From Casetext: Smarter Legal Research

McKay v. Republic Tobacco Co.

United States District Court, E.D. Pennsylvania
Feb 13, 2001
Civil Action No. 00-2366 (E.D. Pa. Feb. 13, 2001)

Opinion

Civil Action No. 00-2366.

February 13, 2001.


MEMORANDUM AND ORDER


Presently before the court are defendant Republic Tobacco, L.P.'s ("Defendant") Motion to Dismiss, the papers in support of and in opposition to said motion, and Plaintiff Mark McKay's ("Plaintiff") Motion for Appointment of Counsel. For the reasons set forth below, Defendant's motion to dismiss will be granted and Plaintiff's motion for appointment of counsel will be denied as moot.
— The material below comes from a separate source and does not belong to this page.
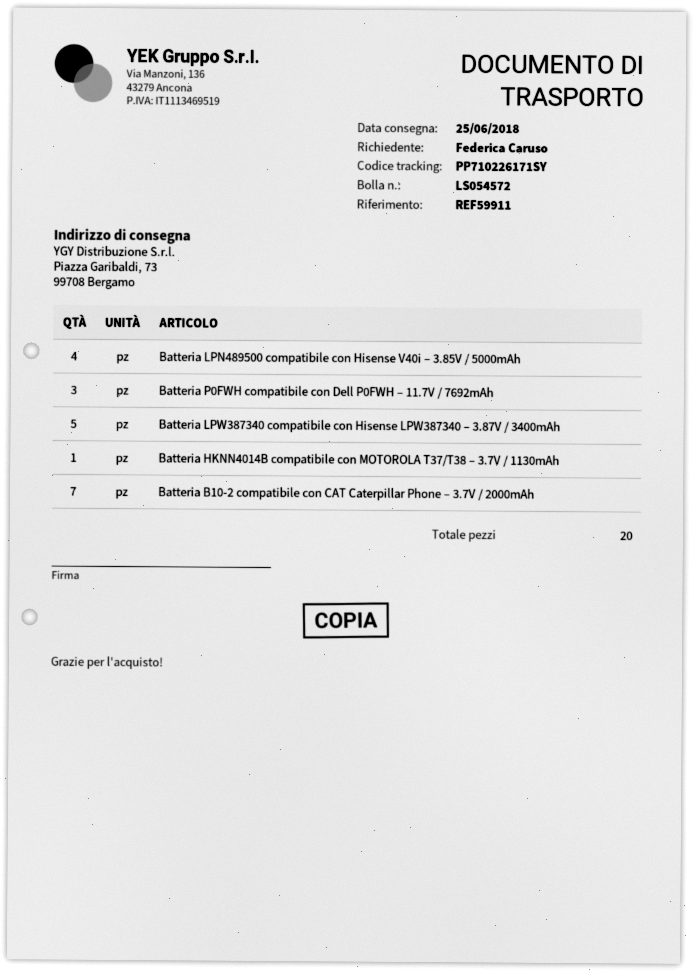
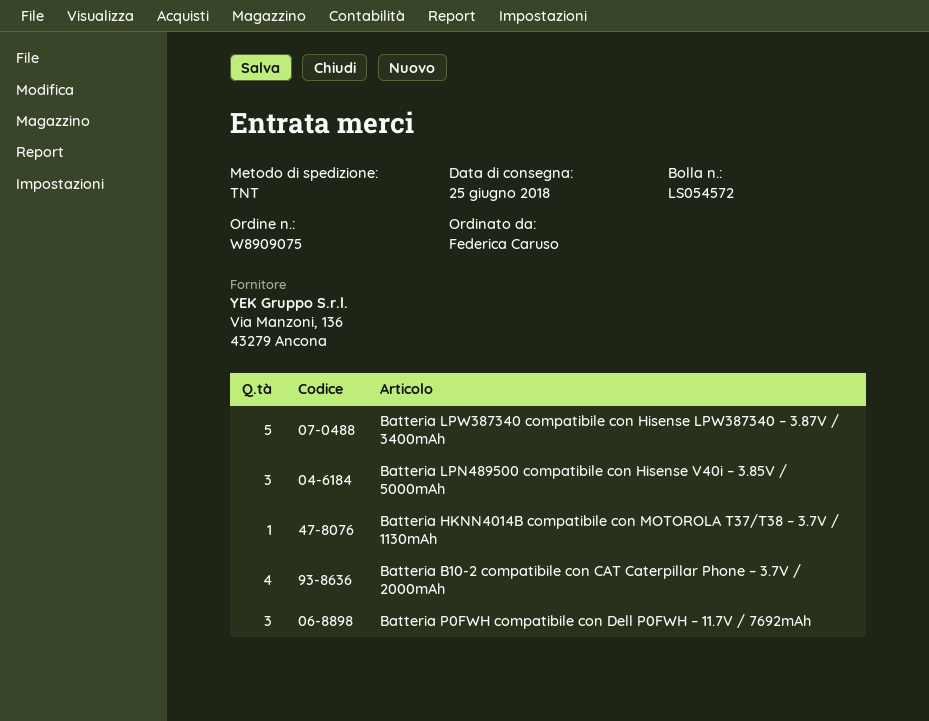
Batteria LPN489500 compatibile con Hisense V40i – 3.85V / 5000mAh: 4 -> 3
Batteria B10-2 compatibile con CAT Caterpillar Phone – 3.7V / 2000mAh: 7 -> 4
The court notes that although the docket lists defendant as Republic Tobacco Co., defendant's moving papers refer to it as Republic Tobacco, L.P.

I. BACKGROUND

Plaintiff, an inmate in the State Correctional Institution in Graterford, Pennsylvania, brings this pro se action against Defendant, which is headquartered in Glenview, Illinois. Plaintiff alleges that Defendant violated the Cigarette Labeling and Advertising Act (the "Labeling Act"), 15 U.S.C. § 1331-1341, and failed to warn against the risks of smoking in connection with Defendant's product, "Top" tobacco.

The court has jurisdiction under 28 U.S.C. § 1332 (diversity jurisdiction).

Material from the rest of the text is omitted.